◆ **TASK**:
Where the data below shows a picture, leave that picture out and copy the rest exactly.

◆ **EXTRACTED DATA**:
_ _ _
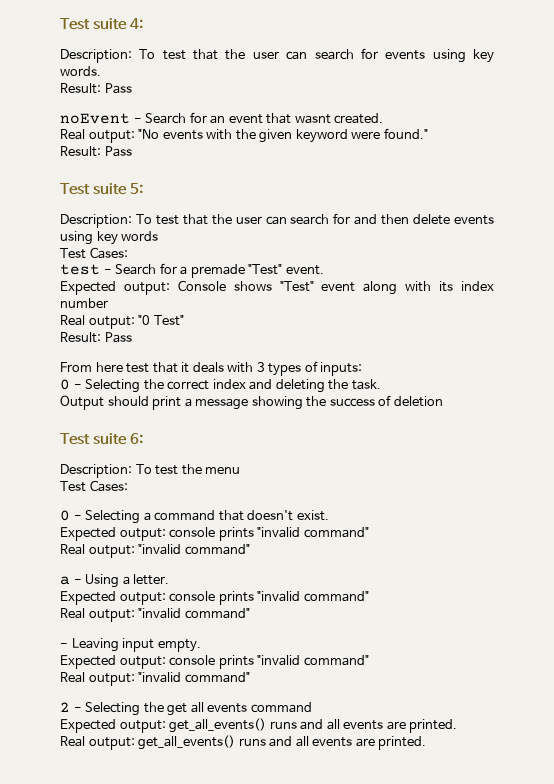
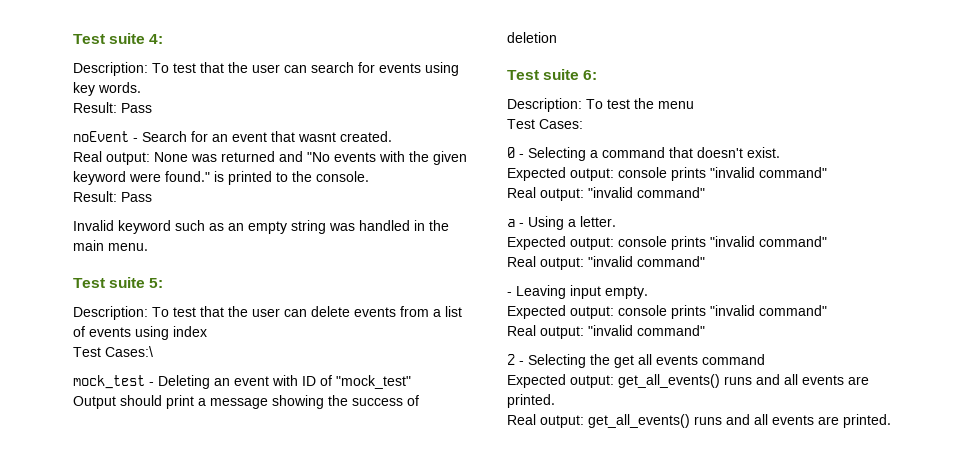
(135, 136) none -> [154,151,303,162] None was returned and
[60,146,132,157] // Result: Pass -> [214,171,369,185] [73,191,152,202] [73,220,449,234] [73,240,148,251] is printed to the console. // Result: Pass // Invalid keyword such as an empty string was handled in the main menu.
[290,213,494,225] [60,231,159,245] [60,247,128,259] [60,263,324,278] [60,280,494,295] [60,298,108,308] [60,315,184,329] [60,332,132,343] [60,361,363,376] [60,379,381,393] search for and then delete events using key words // Test Cases: // test - Search for a premade "Test" event. // Expected output: Console shows "Test" event along with its index number // Real output: "0 Test" // Result: Pass // From here test that it deals with 3 types of inputs: // 0 - Selecting the correct index and deleting the task. -> [311,306,462,317] [73,326,207,340] [73,346,153,357] [73,375,411,389] delete events from a list of events using index // Test Cases:\ // mock_test - Deleting an event with ID of "mock_test"

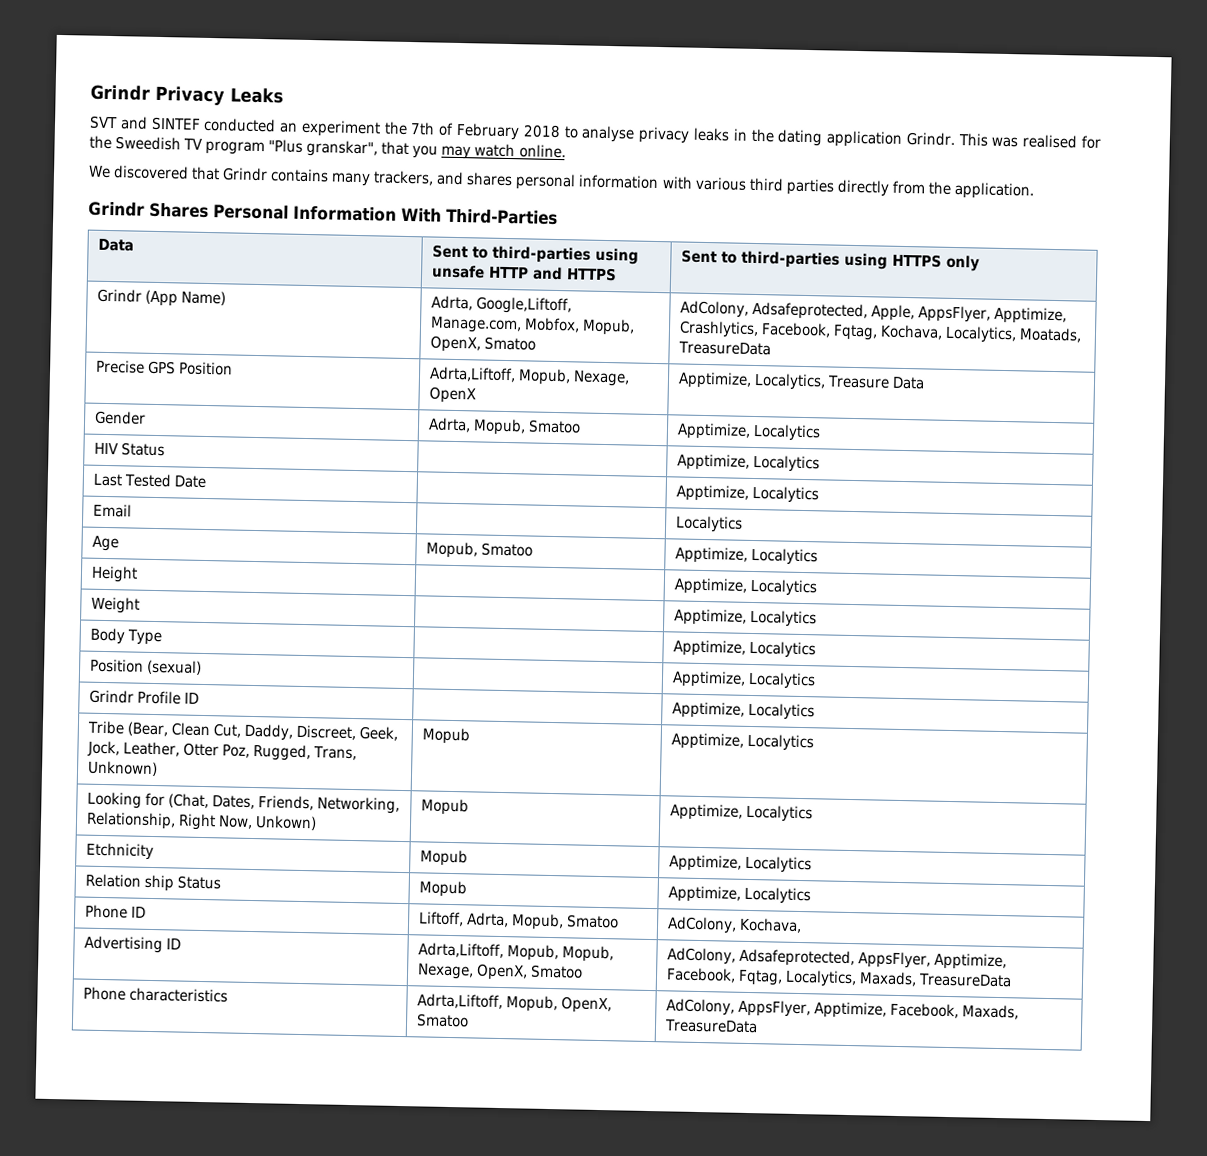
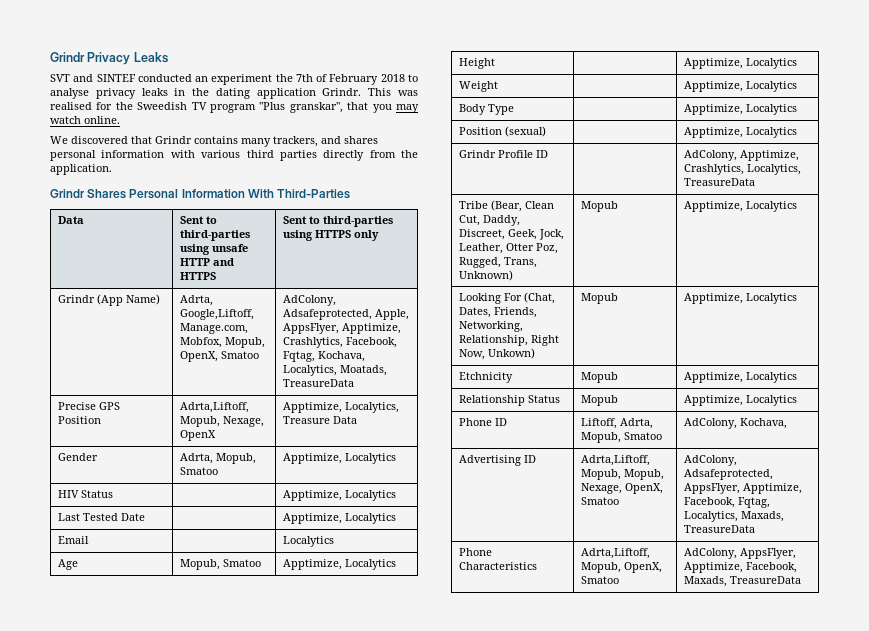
[672,701,816,721] Apptimize, Localytics -> [684,150,800,161] [684,164,802,175] [684,178,756,186] AdColony, Apptimize, Crashlytics, Localytics, TreasureData
[145,792,166,807] for -> [504,293,523,301] For
[85,873,175,892] Relation ship -> [459,395,526,406] Relationship
[129,987,229,1003] characteristics -> [459,562,538,570] Characteristics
_ _ _
◆ **ANSWER SPACE**:
(135, 136) none -> [154,151,303,162] None was returned and
[60,146,132,157] // Result: Pass -> [214,171,369,185] [73,191,152,202] [73,220,449,234] [73,240,148,251] is printed to the console. // Result: Pass // Invalid keyword such as an empty string was handled in the main menu.
[290,213,494,225] [60,231,159,245] [60,247,128,259] [60,263,324,278] [60,280,494,295] [60,298,108,308] [60,315,184,329] [60,332,132,343] [60,361,363,376] [60,379,381,393] search for and then delete events using key words // Test Cases: // test - Search for a premade "Test" event. // Expected output: Console shows "Test" event along with its index number // Real output: "0 Test" // Result: Pass // From here test that it deals with 3 types of inputs: // 0 - Selecting the correct index and deleting the task. -> [311,306,462,317] [73,326,207,340] [73,346,153,357] [73,375,411,389] delete events from a list of events using index // Test Cases:\ // mock_test - Deleting an event with ID of "mock_test"

[672,701,816,721] Apptimize, Localytics -> [684,150,800,161] [684,164,802,175] [684,178,756,186] AdColony, Apptimize, Crashlytics, Localytics, TreasureData
[145,792,166,807] for -> [504,293,523,301] For
[85,873,175,892] Relation ship -> [459,395,526,406] Relationship
[129,987,229,1003] characteristics -> [459,562,538,570] Characteristics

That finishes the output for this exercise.